*** Opening Source material ***

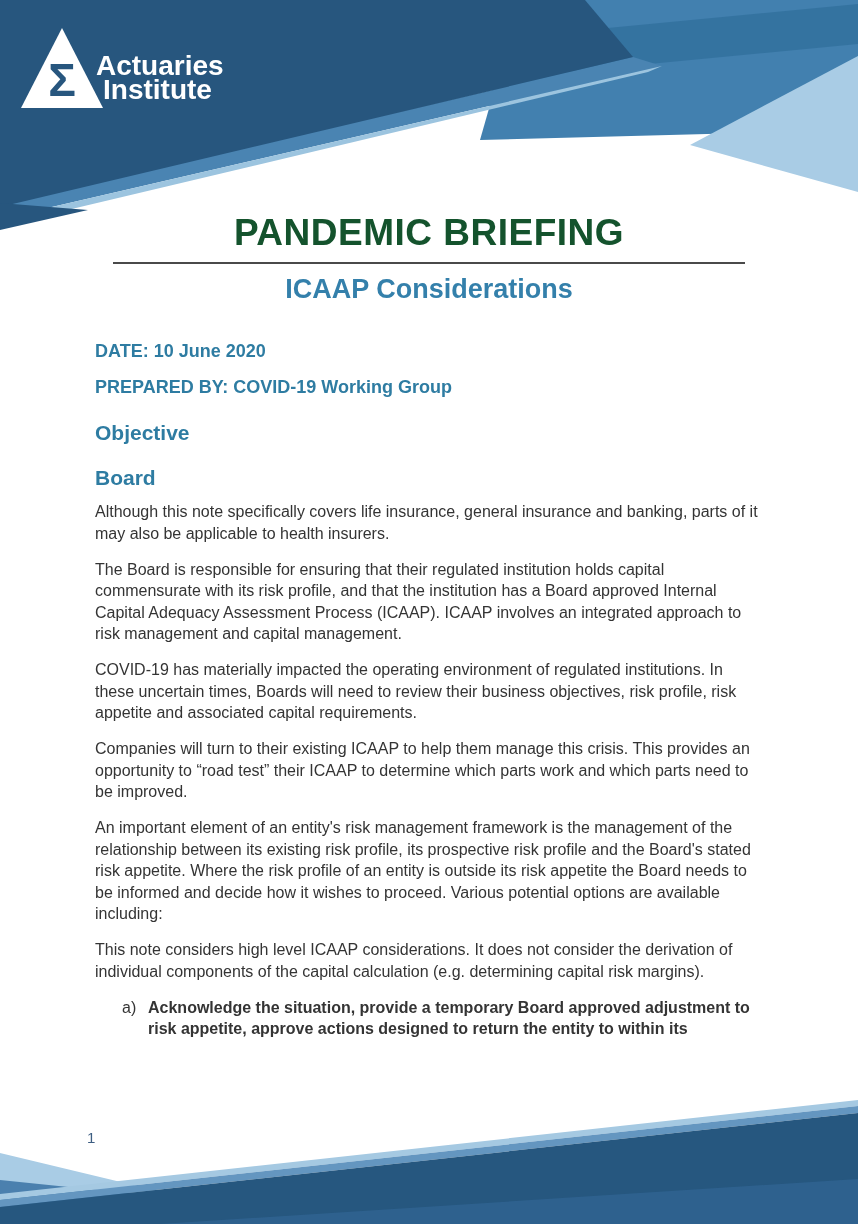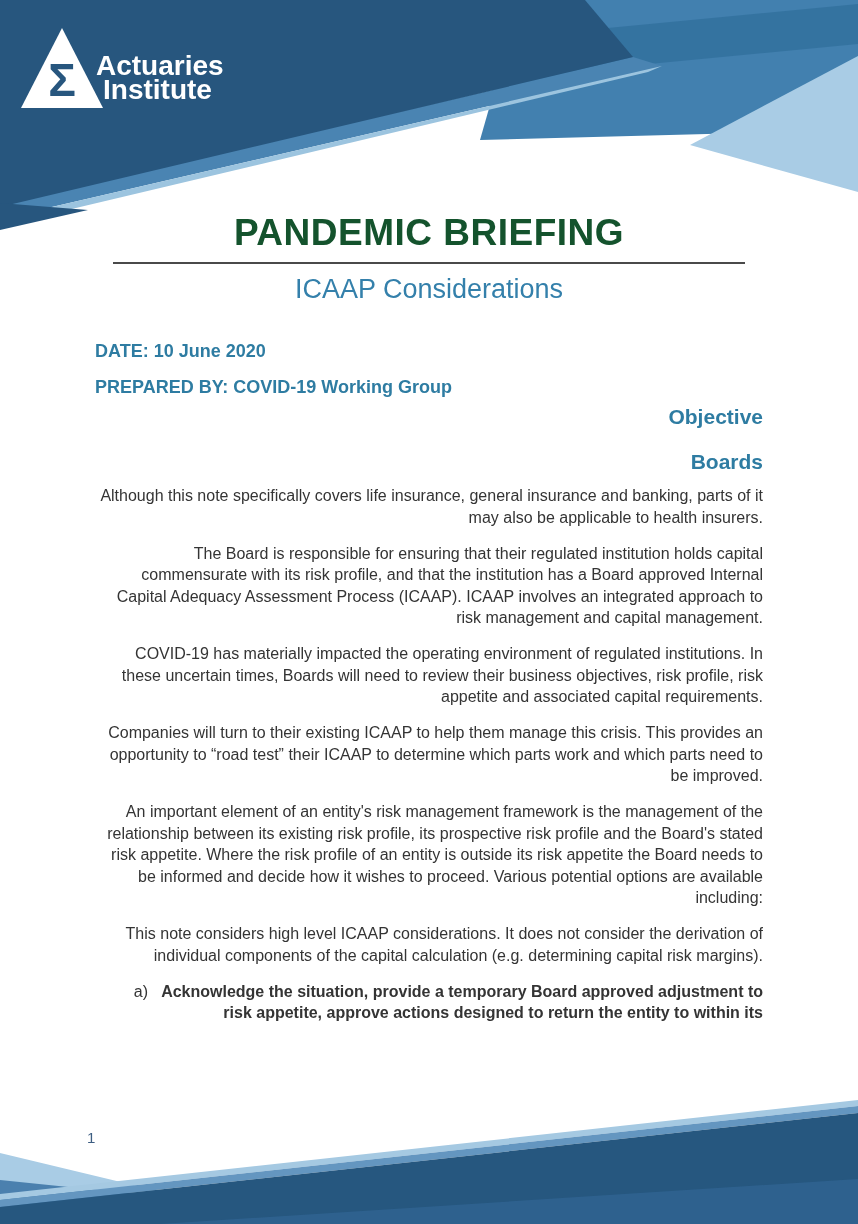--- a/index.html
+++ b/index.html
@@ -31,7 +31,7 @@
   }
   .doc-subtitle{
     margin:10px 0 0 0;
-    font-size:27px;font-weight:normal;
+    font-size:27px;font-weight:bold;
     color:#3480AB;
   }
 

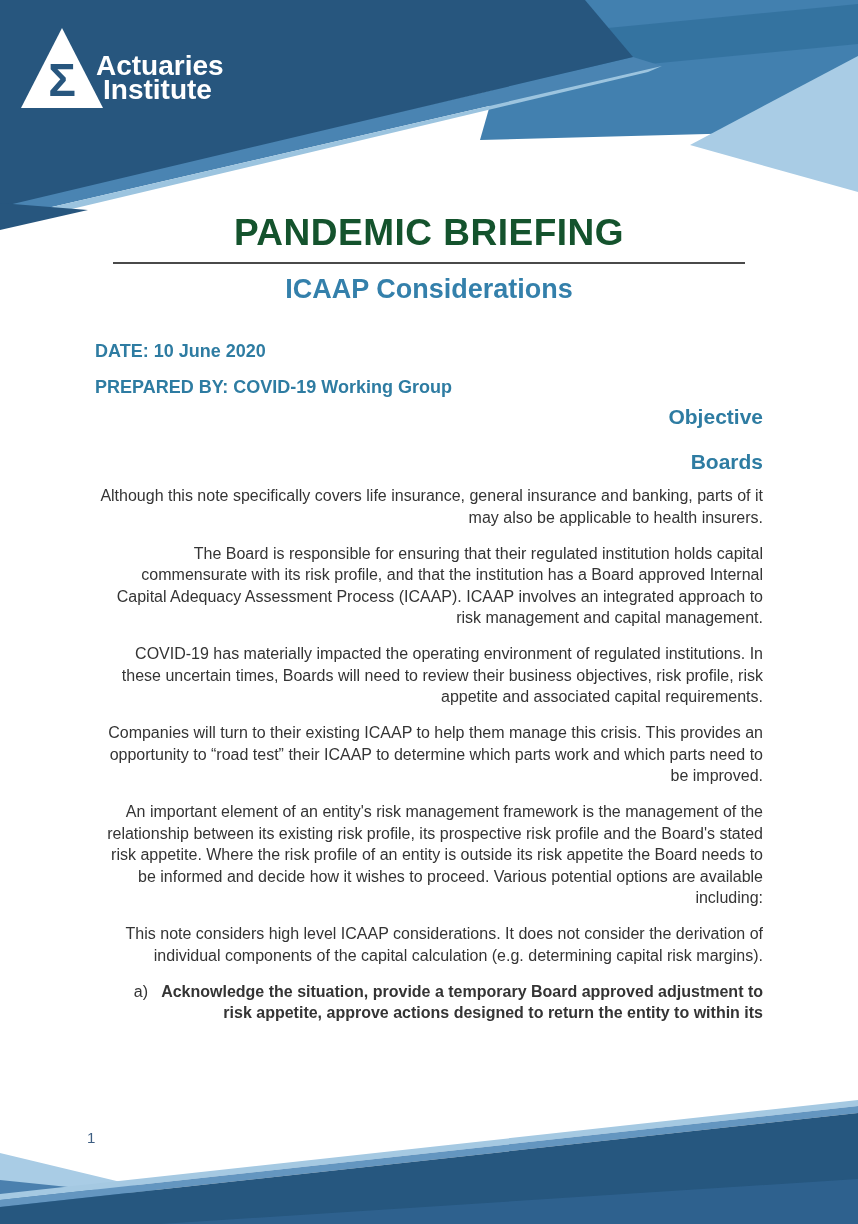--- a/index.html
+++ b/index.html
@@ -44,9 +44,9 @@
   }
 
   .content{
-    position:absolute;top:406px;left:95px;width:668px;
+    position:absolute;top:422px;left:95px;width:668px;
     color:#343434;
-    font-size:16px;line-height:21.5px;text-align:right;
+    font-size:16px;line-height:21.5px;
   }
   .section-heading{
     font-size:21px;font-weight:bold;color:#2E7CA2;

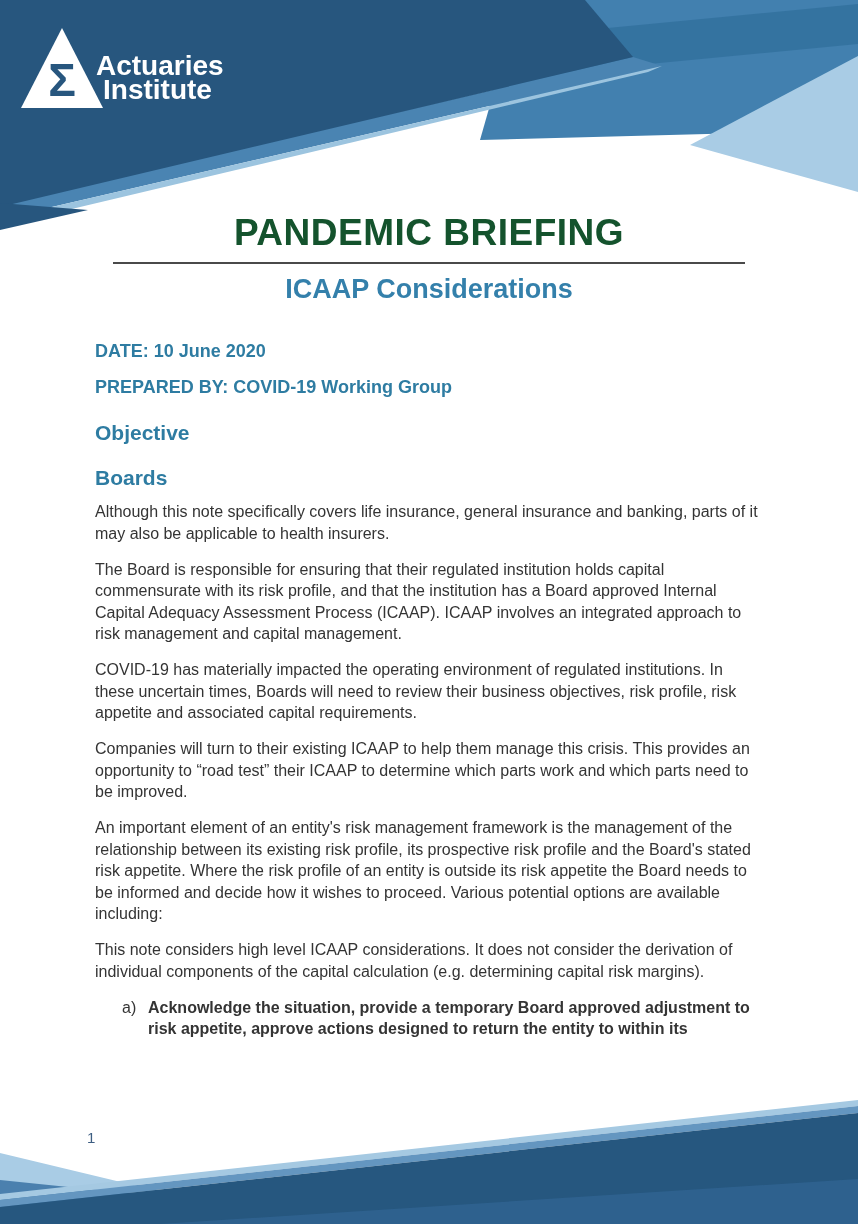--- a/index.html
+++ b/index.html
@@ -110,7 +110,7 @@
 
     <div class="section-heading">Objective</div>
 
-    <div class="section-heading scope">Boards</div>
+    <div class="section-heading scope">Board</div>
     <p>Although this note specifically covers life insurance, general insurance and banking, parts of it may also be applicable to health insurers.</p>
     <p>The Board is responsible for ensuring that their regulated institution holds capital commensurate with its risk profile, and that the institution has a Board approved Internal Capital Adequacy Assessment Process (ICAAP). ICAAP involves an integrated approach to risk management and capital management.</p>
     <p>COVID-19 has materially impacted the operating environment of regulated institutions. In these uncertain times, Boards will need to review their business objectives, risk profile, risk appetite and associated capital requirements.</p>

*** Closing Source material ***

__Task requirements__: Once the pictures are set aside, give the listing again word for word.

__Exercise output__:
--- a/index.html
+++ b/index.html
@@ -31,7 +31,7 @@
   }
   .doc-subtitle{
     margin:10px 0 0 0;
-    font-size:27px;font-weight:normal;
+    font-size:27px;font-weight:bold;
     color:#3480AB;
   }
 

--- a/index.html
+++ b/index.html
@@ -44,9 +44,9 @@
   }
 
   .content{
-    position:absolute;top:406px;left:95px;width:668px;
+    position:absolute;top:422px;left:95px;width:668px;
     color:#343434;
-    font-size:16px;line-height:21.5px;text-align:right;
+    font-size:16px;line-height:21.5px;
   }
   .section-heading{
     font-size:21px;font-weight:bold;color:#2E7CA2;

--- a/index.html
+++ b/index.html
@@ -110,7 +110,7 @@
 
     <div class="section-heading">Objective</div>
 
-    <div class="section-heading scope">Boards</div>
+    <div class="section-heading scope">Board</div>
     <p>Although this note specifically covers life insurance, general insurance and banking, parts of it may also be applicable to health insurers.</p>
     <p>The Board is responsible for ensuring that their regulated institution holds capital commensurate with its risk profile, and that the institution has a Board approved Internal Capital Adequacy Assessment Process (ICAAP). ICAAP involves an integrated approach to risk management and capital management.</p>
     <p>COVID-19 has materially impacted the operating environment of regulated institutions. In these uncertain times, Boards will need to review their business objectives, risk profile, risk appetite and associated capital requirements.</p>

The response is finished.